Marlan was born on August 17, 1929, in Brooklyn, NY, where he spent the entirety of his childhood, including the war years. His father and grandparents were all immigrants (from Russia and Poland). Marlan worked in his family's international shipping business for many years, and was a devotee of meditation, a practice he discovered at a very young age. He also was an avid reader of biography, history, and other non-fiction (and the occasional great novel.)

Anita was born in London on September 26, 1930. As a child, she was evacuated from London, like most children, to be kept safe from the German blitz.  She lived in several different homes, away from her parents, for the bulk of the war. Her father fought in the British army, while her mother lived with her grandparents after their family home in London was destroyed by a bomb. After the war, Anita acted on the stage at the Unity Theater in London, receiving kudos from many, including Sir Richard Attenborough. She later moved to Paris with her friends and worked for NATO, before traveling to NYC, where she met Marlan.

They met and married in NYC in 1958, and moved to London, Anita's home, for the first years of their marriage. Their son, Perry, was born there. They moved back to NYC shortly before their daughter, Eve, was born.  It was around that time that Marlan joined his brother Selwyn's shipping business in Manhattan. They lived in NY until 1981, when they moved to South Florida. It was then that Anita started an incredibly successful career as a fundraiser for South Palm Beach County Jewish Federation. Her work touched the lives of thousands, all over the world. Anita was devoted to Jewish causes, and to helping those in-need, and she brought to bear all her talents and skills in her role as Women's Division Director.

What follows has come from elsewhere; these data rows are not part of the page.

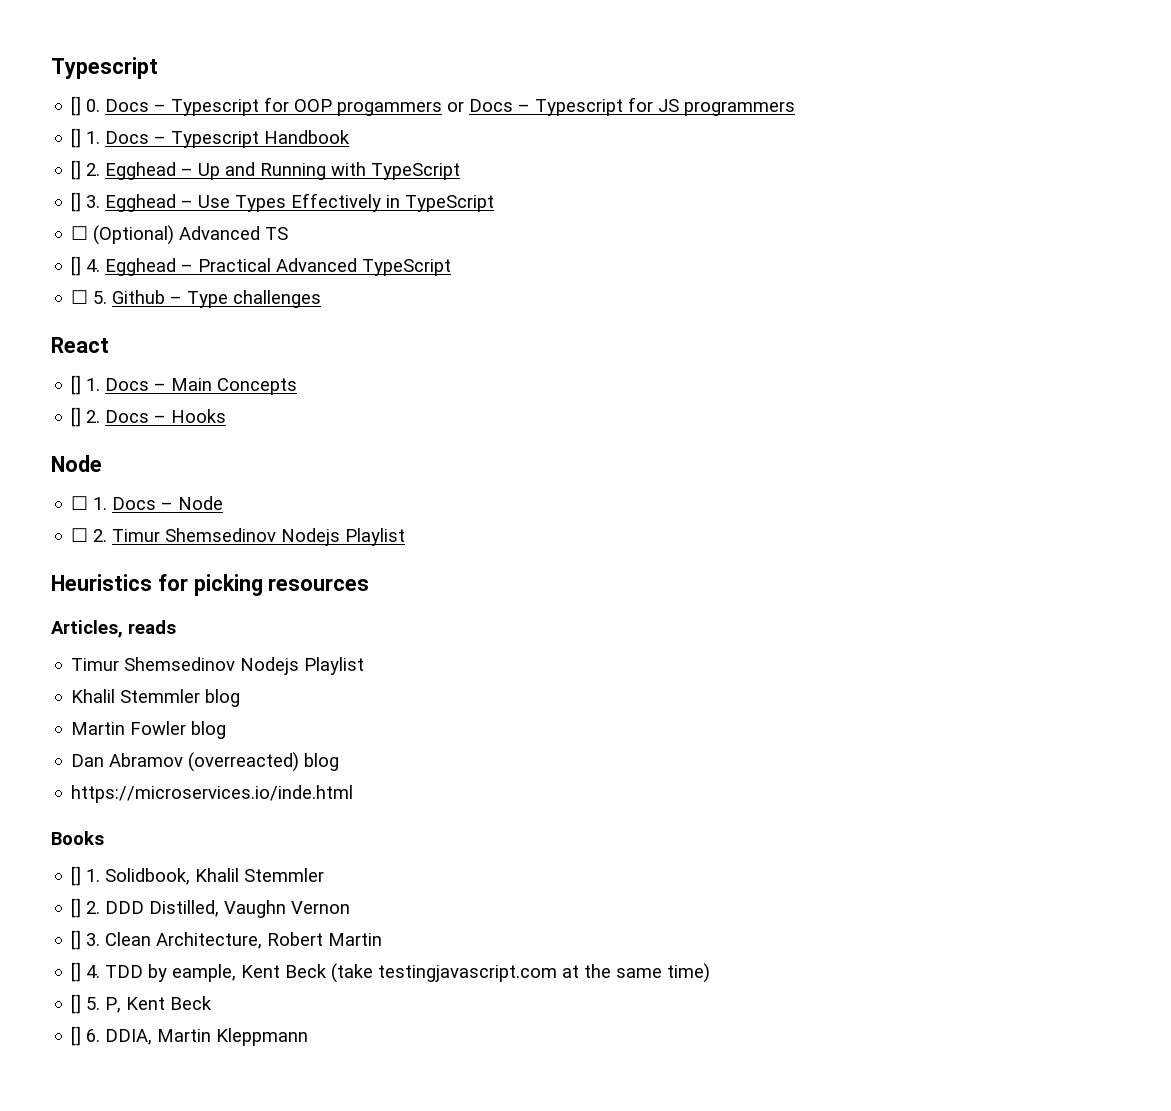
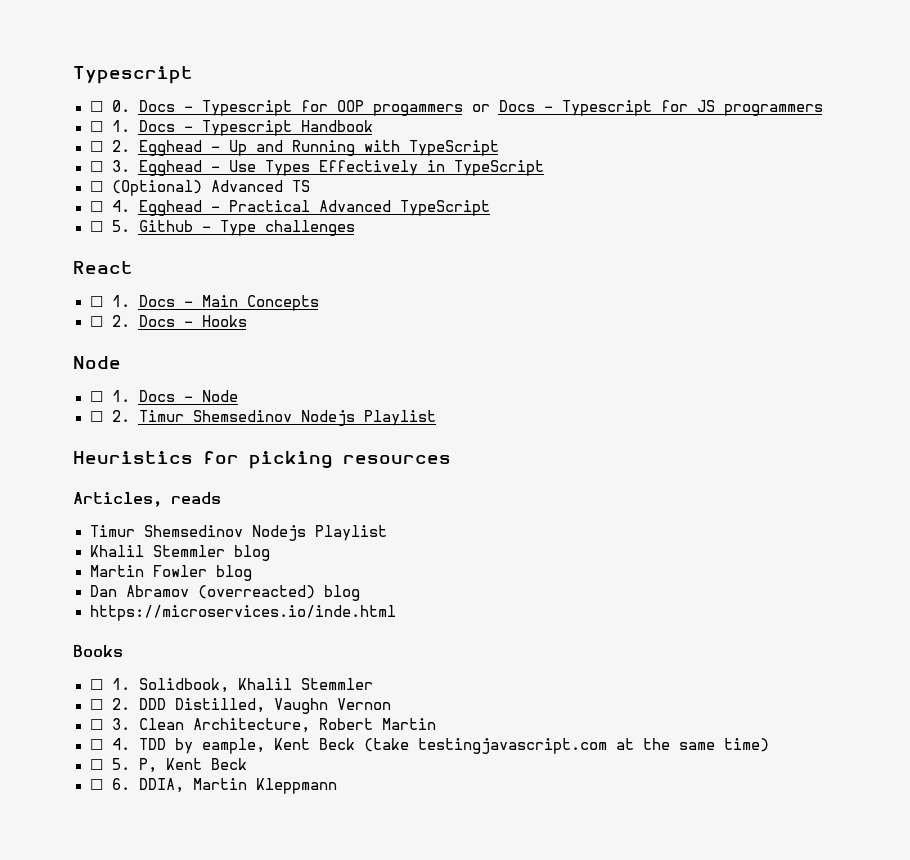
[71,96,82,116] [] -> [89,101,103,112] ☐
[71,128,82,148] [] -> [89,121,103,132] ☐
[71,160,82,180] [] -> [89,141,103,152] ☐
[71,192,82,212] [] -> [89,161,103,172] ☐
[71,256,82,276] [] -> [89,201,103,212] ☐
[71,375,82,395] [] -> [89,296,103,307] ☐
[71,407,82,427] [] -> [89,316,103,327] ☐
[71,866,82,886] [] -> [89,679,103,690] ☐
[71,898,82,918] [] -> [89,699,103,710] ☐
[71,930,82,950] [] -> [89,719,103,730] ☐
[71,962,82,982] [] -> [89,739,103,750] ☐
[71,994,82,1014] [] -> [89,759,103,770] ☐
[71,1026,82,1046] [] -> [89,779,103,790] ☐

Anita and Marlan continued to live in their home in South Florida after they both retired. Anita was a wonderful cook, and hosted many dinner parties. Like Marlan, she was an avid reader, loving novels, mysteries, and spy thrillers, and was proud she could finish the NY Times Sunday crossword every week, even in her last days. Marlan and Anita were also foodies, who tried every good restaurant in NYC and South Florida.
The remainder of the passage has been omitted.